I studied the epidermises of crocodiles, salamanders
in particular salamanders.
Once I even almost entered the flames.
Not yet thick enough.
I carried on.

Now I find it difficult, awkwardly personal
to describe how it came to be
that I welded steel and quaver set stones naked.
I made headway. If I'd continued
I'd be speaking to you now from out of the flames.

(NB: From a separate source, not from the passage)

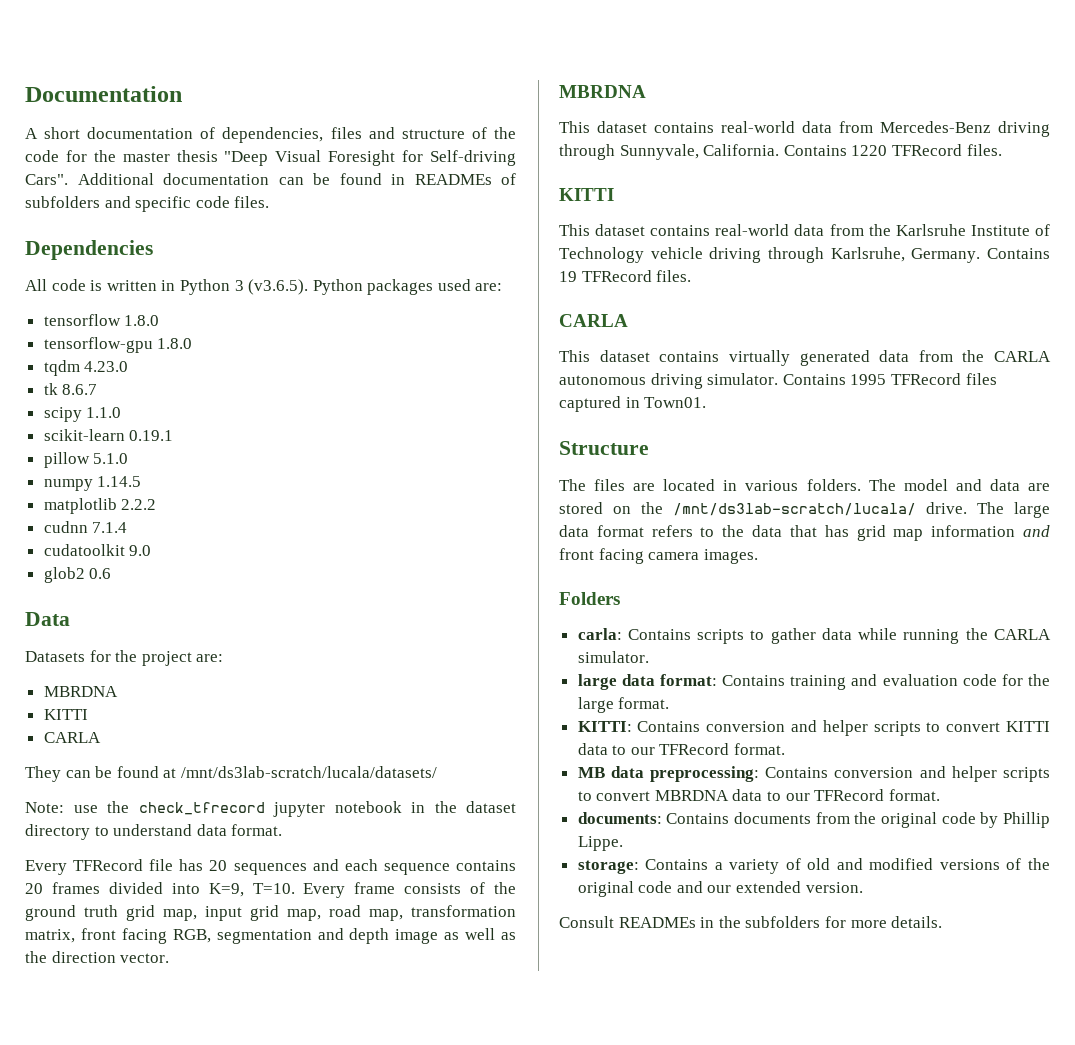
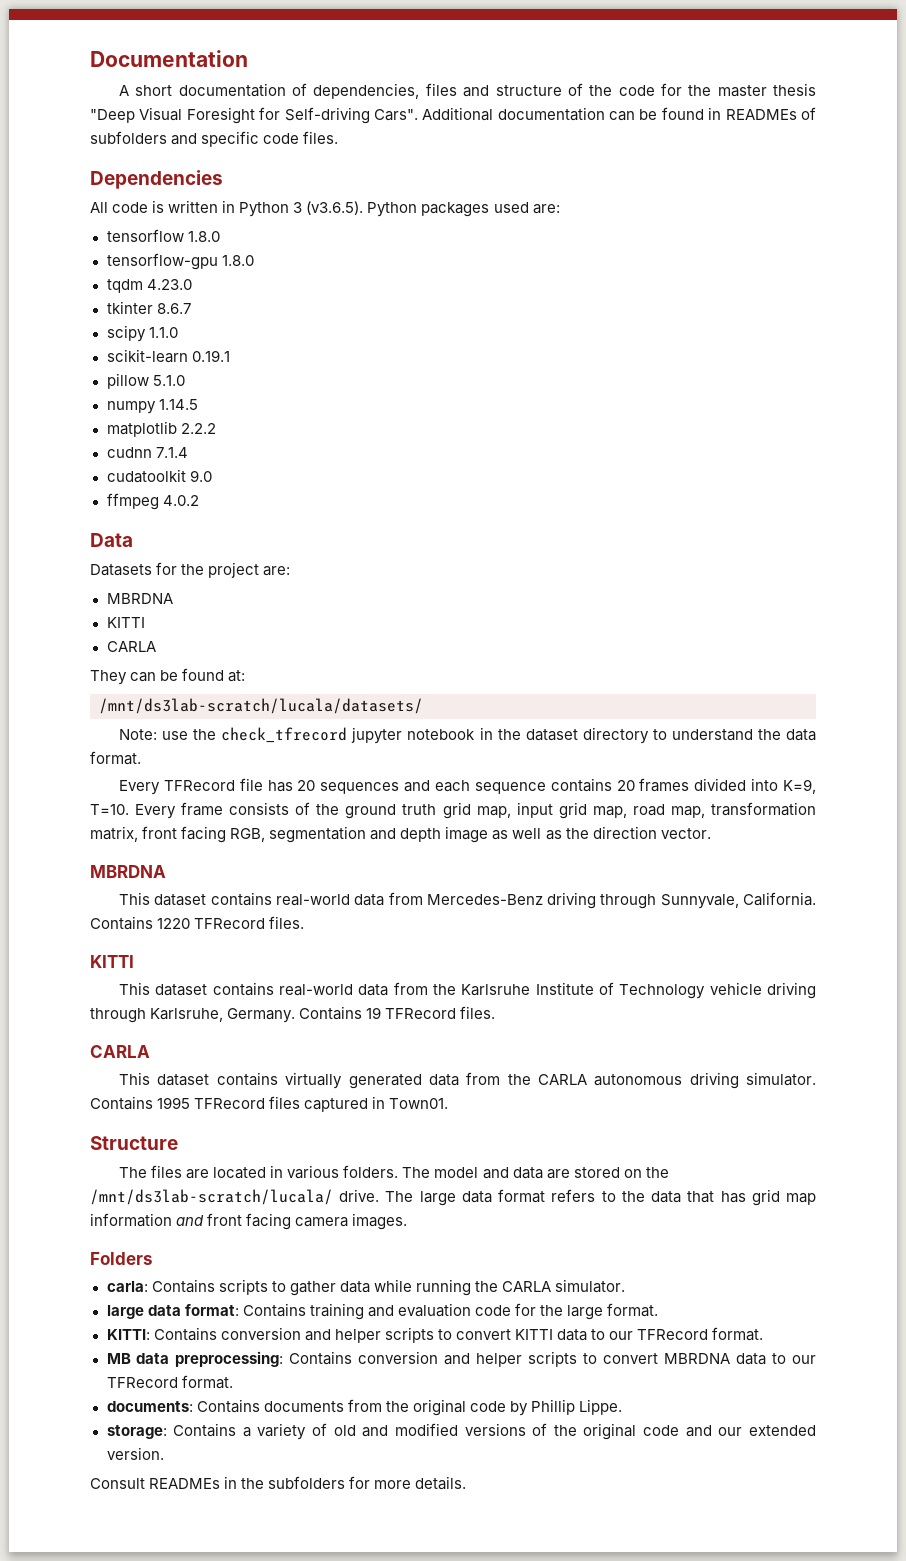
[43,383,58,395] tk -> [106,301,153,314] tkinter
[43,567,112,583] glob2 0.6 -> [106,493,199,510] ffmpeg 4.0.2
[163,768,177,778] at -> [228,670,246,682] at: //
(193, 830) none -> [757,729,781,740] the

But why not make it a point to consider advice
to the contrary?
I only had to ask myself what precisely it mattered
whether beneath thick or thin
that the humiliation would be draped?

My skin becomes taut
you can almost see through it held up so to the sun
though the scaling goes on.
The scars, luckily, for the most part, are off to the edges
so it only remains to be seen
whether my reinvention will be in folio, quarto, or octavo.


Assassination Plot

The wrong word comes out.
This is fine.
I'm among friends who know the red map
that appears on my face.
I believe they can read it and know
where I had really meant to take them.

Sometimes a whole row of words leaves me
and I know, just a moment too late
that they're not quite right.
There they go, shiny regiment in mismatched uniforms
marching into the fray
a humiliating battle.
They're about to be massacred
but they can't turn back.
They lie down and try to disappear
mix their indecipherable blood with the loam.

I'm saved by words that are handwritten.
I sit in my room and write silent letters to myself
letters full of the wounded.
A redolence of damp earth and thyme about them.

Only now and then a shimmering string
knotted and teased into cat's cradle.

How to write them down with my fingers so imprisoned?